> Exercise:
The expected result is an exact restatement of the data, free of pictures.

-------- Extracted entries --------

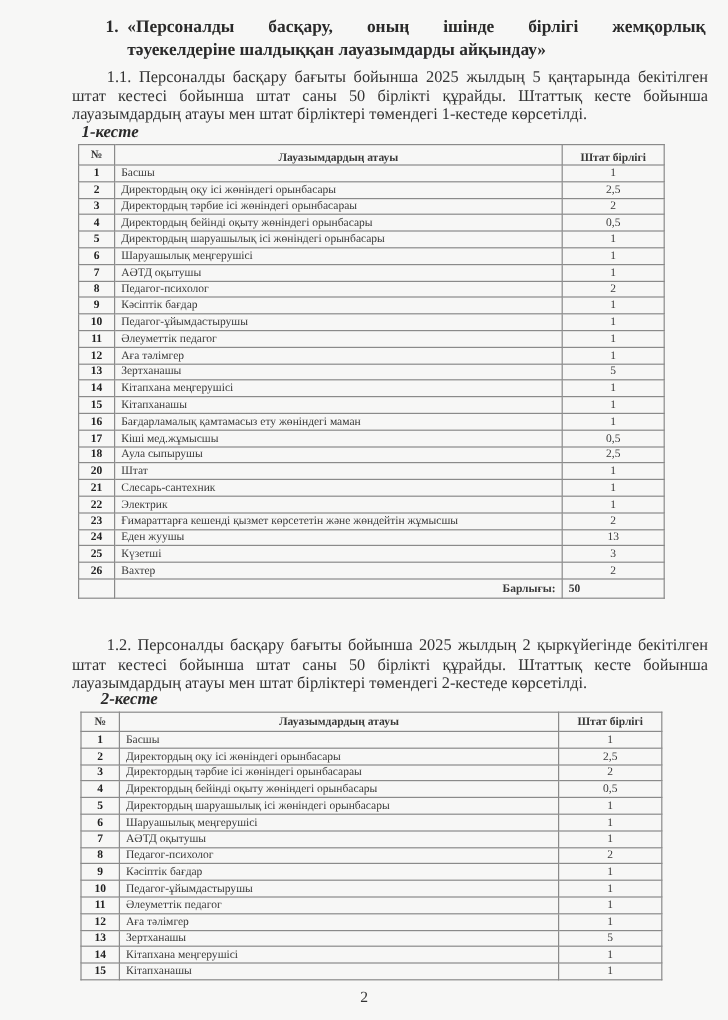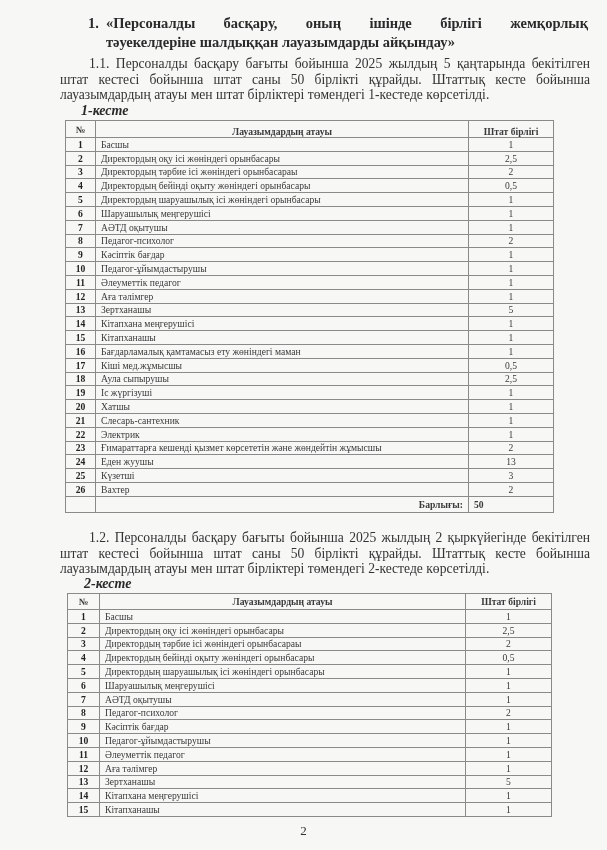--- a/index.html
+++ b/index.html
@@ -51,21 +51,21 @@
 <body>
 
 <div class="heading">
   <span class="num">1.</span>
   <span class="l1">«Персоналды басқару, оның ішінде бірлігі жемқорлық</span>
   <span class="l2">тәуекелдеріне шалдыққан лауазымдарды айқындау»</span>
 </div>
 
 <div class="para" style="top:56px;"><span class="indent"></span><span>1.1. Персоналды басқару бағыты бойынша 2025 жылдың 5 қаңтарында бекітілген штат кестесі бойынша штат саны 50 бірлікті құрайды. Штаттық кесте бойынша лауазымдардың атауы мен штат бірліктері төмендегі 1-кестеде көрсетілді.</span></div>
 
-<div class="caption" style="left:81px; top:103px;">1-кесте</div>
+<div class="caption" style="left:68px; top:103px;">1-кесте</div>
 
 <table id="t1" style="left:65px; top:120px; width:488px;">
   <colgroup>
       <col style="width:30px">
       <col style="width:373px">
       <col style="width:85px">
     </colgroup>
   <thead>
     <tr>
       <th style="height:16px;">№</th>
@@ -158,27 +158,22 @@
         <td class="n">17</td>
         <td>Кіші мед.жұмысшы</td>
         <td class="v">0,5</td>
       </tr>
       <tr>
         <td class="n">18</td>
         <td>Аула сыпырушы</td>
         <td class="v">2,5</td>
       </tr>
       <tr>
-        <td class="n">19</td>
-        <td>Іс жүргізуші</td>
-        <td class="v">1</td>
-      </tr>
-      <tr>
         <td class="n">20</td>
-        <td>Хатшы</td>
+        <td>Штат</td>
         <td class="v">1</td>
       </tr>
       <tr>
         <td class="n">21</td>
         <td>Слесарь-сантехник</td>
         <td class="v">1</td>
       </tr>
       <tr>
         <td class="n">22</td>
         <td>Электрик</td>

--------

> Your solution:
--- a/index.html
+++ b/index.html
@@ -51,21 +51,21 @@
 <body>
 
 <div class="heading">
   <span class="num">1.</span>
   <span class="l1">«Персоналды басқару, оның ішінде бірлігі жемқорлық</span>
   <span class="l2">тәуекелдеріне шалдыққан лауазымдарды айқындау»</span>
 </div>
 
 <div class="para" style="top:56px;"><span class="indent"></span><span>1.1. Персоналды басқару бағыты бойынша 2025 жылдың 5 қаңтарында бекітілген штат кестесі бойынша штат саны 50 бірлікті құрайды. Штаттық кесте бойынша лауазымдардың атауы мен штат бірліктері төмендегі 1-кестеде көрсетілді.</span></div>
 
-<div class="caption" style="left:81px; top:103px;">1-кесте</div>
+<div class="caption" style="left:68px; top:103px;">1-кесте</div>
 
 <table id="t1" style="left:65px; top:120px; width:488px;">
   <colgroup>
       <col style="width:30px">
       <col style="width:373px">
       <col style="width:85px">
     </colgroup>
   <thead>
     <tr>
       <th style="height:16px;">№</th>
@@ -158,27 +158,22 @@
         <td class="n">17</td>
         <td>Кіші мед.жұмысшы</td>
         <td class="v">0,5</td>
       </tr>
       <tr>
         <td class="n">18</td>
         <td>Аула сыпырушы</td>
         <td class="v">2,5</td>
       </tr>
       <tr>
-        <td class="n">19</td>
-        <td>Іс жүргізуші</td>
-        <td class="v">1</td>
-      </tr>
-      <tr>
         <td class="n">20</td>
-        <td>Хатшы</td>
+        <td>Штат</td>
         <td class="v">1</td>
       </tr>
       <tr>
         <td class="n">21</td>
         <td>Слесарь-сантехник</td>
         <td class="v">1</td>
       </tr>
       <tr>
         <td class="n">22</td>
         <td>Электрик</td>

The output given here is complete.